* _RECORDS PROVIDED_:
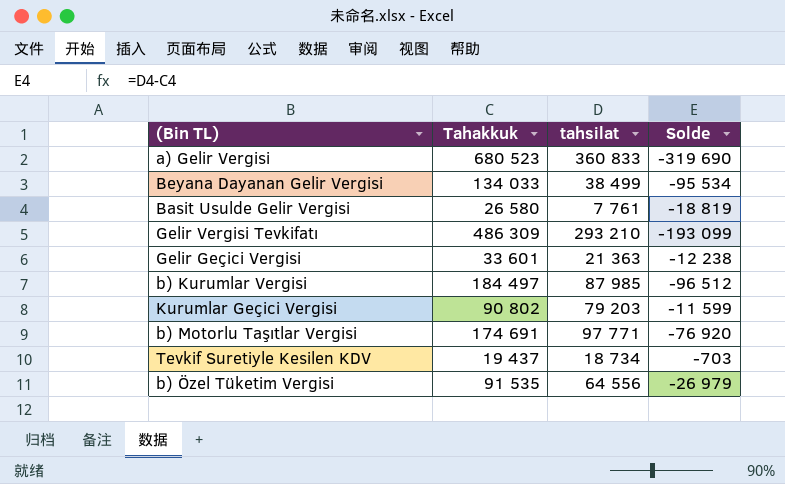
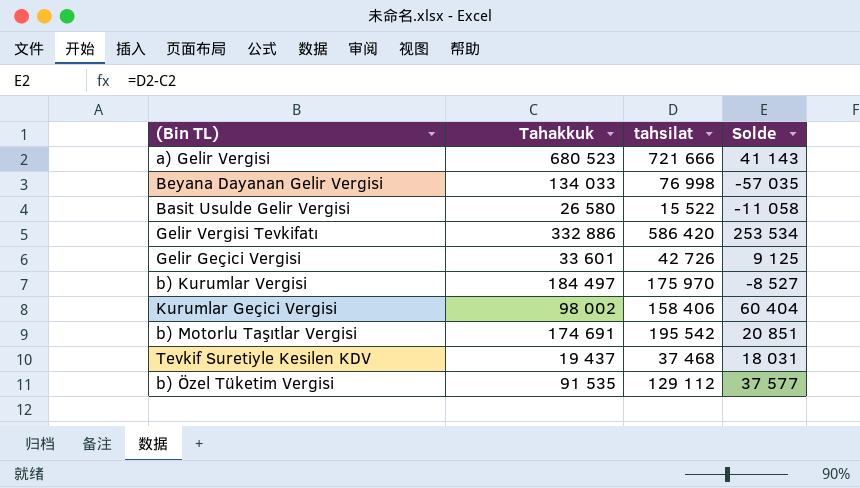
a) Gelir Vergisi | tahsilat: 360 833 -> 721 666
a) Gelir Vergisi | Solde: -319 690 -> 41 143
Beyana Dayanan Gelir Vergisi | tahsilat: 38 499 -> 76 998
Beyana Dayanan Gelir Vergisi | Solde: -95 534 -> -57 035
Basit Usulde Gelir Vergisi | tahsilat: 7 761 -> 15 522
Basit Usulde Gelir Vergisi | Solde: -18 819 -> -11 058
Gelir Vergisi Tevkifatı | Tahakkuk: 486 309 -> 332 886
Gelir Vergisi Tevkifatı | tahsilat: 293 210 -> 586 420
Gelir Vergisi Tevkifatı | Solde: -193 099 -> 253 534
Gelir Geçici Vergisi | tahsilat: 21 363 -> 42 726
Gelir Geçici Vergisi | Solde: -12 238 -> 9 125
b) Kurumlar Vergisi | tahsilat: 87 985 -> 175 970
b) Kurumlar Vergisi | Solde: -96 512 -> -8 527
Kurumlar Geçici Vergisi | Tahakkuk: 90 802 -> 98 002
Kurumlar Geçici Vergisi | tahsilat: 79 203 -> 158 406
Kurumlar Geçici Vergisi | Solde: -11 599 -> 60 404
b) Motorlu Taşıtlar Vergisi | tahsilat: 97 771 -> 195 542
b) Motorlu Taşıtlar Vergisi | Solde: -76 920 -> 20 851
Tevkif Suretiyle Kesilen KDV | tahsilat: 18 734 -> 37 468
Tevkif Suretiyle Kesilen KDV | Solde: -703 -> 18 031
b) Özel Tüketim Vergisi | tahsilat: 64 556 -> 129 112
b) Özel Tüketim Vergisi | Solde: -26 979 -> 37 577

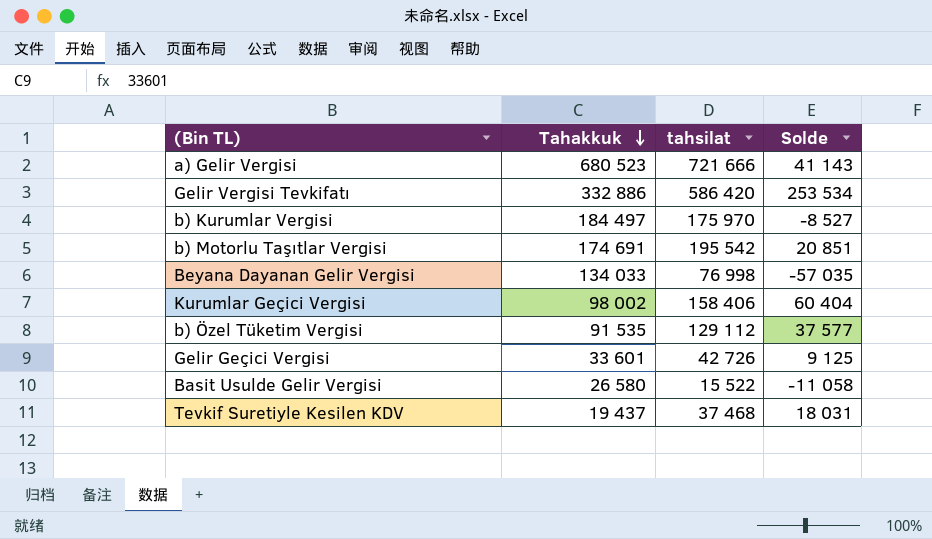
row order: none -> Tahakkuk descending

* _WHAT YOU ARE ASKED TO DO_:
Once you find the line that contains "b) Kurumlar Vergisi | Solde: -96", give it again along with every later line through the end of the data, word for word, minus the pictures.

* _EXPECTED ANSWER_:
b) Kurumlar Vergisi | Solde: -96 512 -> -8 527
Kurumlar Geçici Vergisi | Tahakkuk: 90 802 -> 98 002
Kurumlar Geçici Vergisi | tahsilat: 79 203 -> 158 406
Kurumlar Geçici Vergisi | Solde: -11 599 -> 60 404
b) Motorlu Taşıtlar Vergisi | tahsilat: 97 771 -> 195 542
b) Motorlu Taşıtlar Vergisi | Solde: -76 920 -> 20 851
Tevkif Suretiyle Kesilen KDV | tahsilat: 18 734 -> 37 468
Tevkif Suretiyle Kesilen KDV | Solde: -703 -> 18 031
b) Özel Tüketim Vergisi | tahsilat: 64 556 -> 129 112
b) Özel Tüketim Vergisi | Solde: -26 979 -> 37 577

row order: none -> Tahakkuk descending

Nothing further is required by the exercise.